Hallo und vielen Dank, dass du dir die Zeit für dieses Interview genommen hast! Wie geht es dir?
Hey und vielen Dank für dein Interesse. Ich fühle mich gut dieser Tage, bereite mich auf Konzerte mit den Jungs vor und genieße den bevorstehenden Herbst. Die satten Farben der Natur und die heiße Schokolade mit Schlagsahne am Abend. Gute Zeiten.

Nach mehr als zwei Jahren erblickt dein erstes Soloalbum das Licht der Welt. Wie fühlt es sich für dich an, endlich das fertige Werk präsentieren zu können?
Es fühlt sich irgendwie seltsam an. Es ist plötzlich ein physisches Produkt. Ich habe in den letzten 25 Jahren oder so Ideen auf Kassetten-Player, Minidisc, Computer, Telefon aufgenommen, aber nie veröffentlicht, außer einige davon in Zusammenarbeit mit anderen oder in Konzerten zu verwenden. Ich bin kein ordentlicher Mensch, also ist es bis vor ein paar Jahren nicht so einfach oder wichtig für mich gewesen, etwas zu beenden. Dann beschloss ich, dass ich eine Platte machen wollte.

Gab es einen Moment oder ein Ereignis, das dich dazu brachte, ein Soloalbum zu schreiben?
Ja. Ich habe vor zweieinhalb Jahren einen lieben Freund verloren. Das war ein Schock und auch um mit der Trauer so gut wie möglich fertig zu werden, entschied ich mich, ein Album fertigzustellen. Um etwas zu beenden, aus der Komfortzone herauszutreten und etwas systematisches zu tun. Die systematische Arbeitsweise (ausnahmsweise einmal) hat mir buchstäblich geholfen, es irgendwie aufrechtzuerhalten, nicht ganz von Depressionen verzehrt zu werden.

Mit Musikern wie Gaahl, Herbrand Larsen oder Ingolf Hella Torgersen hast du auf „Seafarer“ eine illustre Schar von Gästen.
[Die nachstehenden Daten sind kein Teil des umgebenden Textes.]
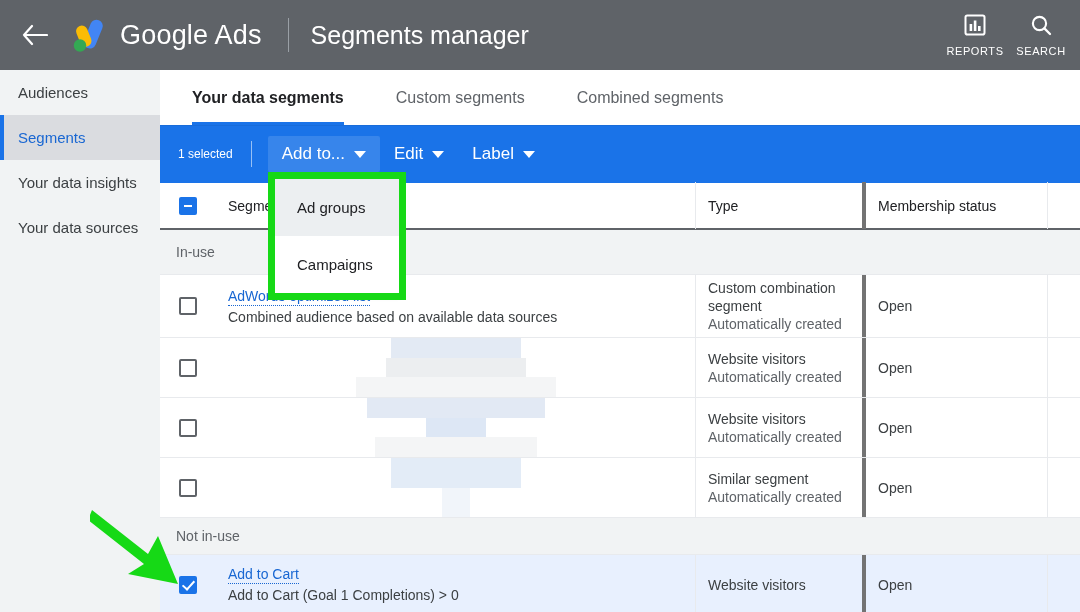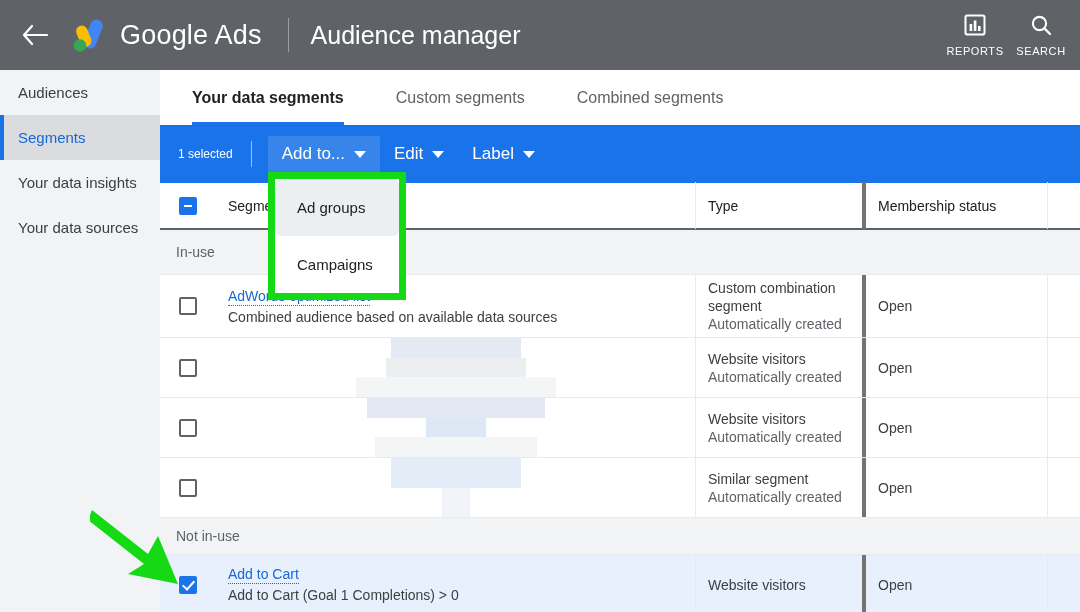--- a/index.html
+++ b/index.html
@@ -157,21 +157,21 @@
     border: 7px solid #16d916; background: transparent;
     z-index: 30; pointer-events: none;
   }
   .menu {
     position: absolute; left: 275px; top: 179px; width: 124px; height: 114px;
     background: #fff; z-index: 29;
     box-shadow: 0 2px 6px rgba(0,0,0,0.28);
   }
   .menu-item {
     height: 57px; display: flex; align-items: center; padding-left: 22px;
-    font-size: 15px; color: #202124; cursor: pointer; white-space: nowrap; border-radius: 6px;
+    font-size: 15px; color: #202124; cursor: pointer; white-space: nowrap;
   }
   .menu-item.hover { background: #eceff1; }
 
   
   .arrow { position: absolute; left: 90px; top: 508px; z-index: 40;
            pointer-events: none; }
 </style>
 </head>
 <body>
 
@@ -192,21 +192,21 @@
       </svg>
     </div>
 
     <div class="brand-text">
       <b>Google</b>
       <span>Ads</span>
     </div>
 
     <div class="vdiv"></div>
 
-    <div class="page-title">Audience manager</div>
+    <div class="page-title">Segments manager</div>
 
     <div class="topbar-actions">
       <div class="tb-action">
         <span>
           <svg width="24" height="24" viewBox="0 0 24 24" aria-hidden="true">
             <rect x="2.5" y="2.5" width="19" height="19" rx="1.8" stroke="#fff" stroke-width="2" fill="none"></rect>
             <rect x="6.6" y="11" width="2.6" height="7" fill="#fff"></rect>
             <rect x="10.8" y="7.5" width="2.6" height="10.5" fill="#fff"></rect>
             <rect x="15" y="13" width="2.6" height="5" fill="#fff"></rect>
           </svg>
Haben diese Gäste auch ihre eigenen Ideen zum Album beigetragen oder sind die Songs 100% LINDY-FAY HELLA?
Oh ja, diese Musiker haben definitiv ihre Fingerabdrücke auf dem Album hinterlassen. Als ich das Projekt zum ersten Mal startete, habe ich in meinem Haus aufgenommen. Nur Gesang. Einige der frühen Aufnahmen sind noch auf Soundcloud erhältlich, ich habe es einfach gesungen und direkt in den Rohzustand gebracht. Ich wollte ein A-Capella-Album machen. Doch nach einer Weile wurde ich neugierig. Was wäre, wenn ich andere bitten würde, am Projekt teilzunehmen, die Songs zu hören und dann mit ihren eigenen Ideen auf ausgewählten Instrumenten zu kommen? Die meisten Musiker entwickeln das Beste, wenn sie frei arbeiten, ohne meiner Meinung nach zu viel Einfluss zu nehmen.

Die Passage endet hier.